----- Records supplied -----

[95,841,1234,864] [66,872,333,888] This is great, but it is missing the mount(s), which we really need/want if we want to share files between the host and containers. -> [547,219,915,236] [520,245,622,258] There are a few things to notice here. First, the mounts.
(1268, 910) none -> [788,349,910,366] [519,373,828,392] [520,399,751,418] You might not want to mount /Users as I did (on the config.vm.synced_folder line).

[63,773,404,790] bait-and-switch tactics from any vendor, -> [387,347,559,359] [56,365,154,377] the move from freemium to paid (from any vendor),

-----
----- Records supplied -----

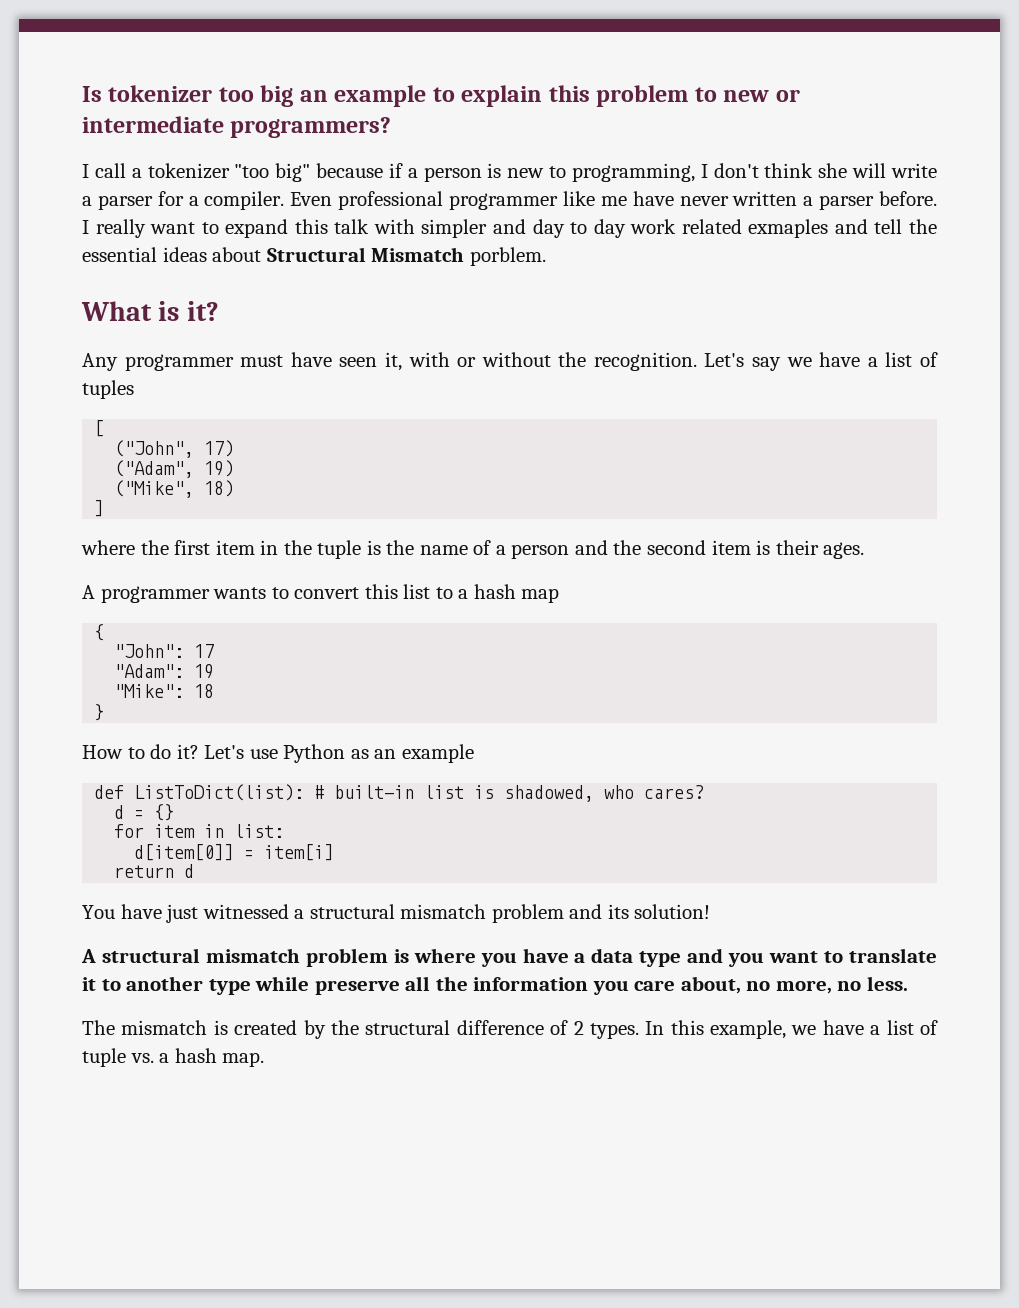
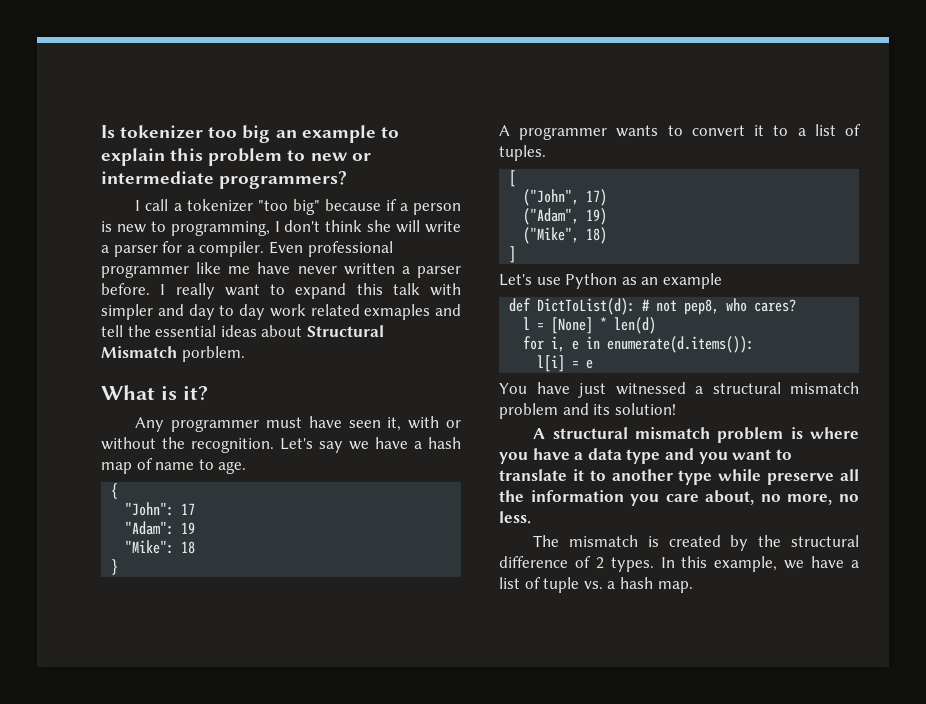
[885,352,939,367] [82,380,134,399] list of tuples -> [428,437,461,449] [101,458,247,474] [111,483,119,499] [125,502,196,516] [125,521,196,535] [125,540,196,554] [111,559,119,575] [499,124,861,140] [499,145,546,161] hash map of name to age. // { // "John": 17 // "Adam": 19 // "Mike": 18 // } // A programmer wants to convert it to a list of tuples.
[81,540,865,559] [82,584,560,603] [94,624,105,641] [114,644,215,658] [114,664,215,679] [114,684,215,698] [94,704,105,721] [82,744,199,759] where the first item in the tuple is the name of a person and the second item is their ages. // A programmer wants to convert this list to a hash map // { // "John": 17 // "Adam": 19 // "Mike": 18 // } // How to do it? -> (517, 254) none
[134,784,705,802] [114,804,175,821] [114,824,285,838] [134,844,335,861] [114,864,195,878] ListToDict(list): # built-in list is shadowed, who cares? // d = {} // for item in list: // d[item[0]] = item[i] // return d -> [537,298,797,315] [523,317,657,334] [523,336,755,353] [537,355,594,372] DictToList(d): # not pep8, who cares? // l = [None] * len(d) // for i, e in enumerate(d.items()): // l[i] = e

-----

§ **Task to carry out**
Show a copy of each line from the data that includes the word "Adam".

§ **Solution to this task**
[885,352,939,367] [82,380,134,399] list of tuples -> [428,437,461,449] [101,458,247,474] [111,483,119,499] [125,502,196,516] [125,521,196,535] [125,540,196,554] [111,559,119,575] [499,124,861,140] [499,145,546,161] hash map of name to age. // { // "John": 17 // "Adam": 19 // "Mike": 18 // } // A programmer wants to convert it to a list of tuples.
[81,540,865,559] [82,584,560,603] [94,624,105,641] [114,644,215,658] [114,664,215,679] [114,684,215,698] [94,704,105,721] [82,744,199,759] where the first item in the tuple is the name of a person and the second item is their ages. // A programmer wants to convert this list to a hash map // { // "John": 17 // "Adam": 19 // "Mike": 18 // } // How to do it? -> (517, 254) none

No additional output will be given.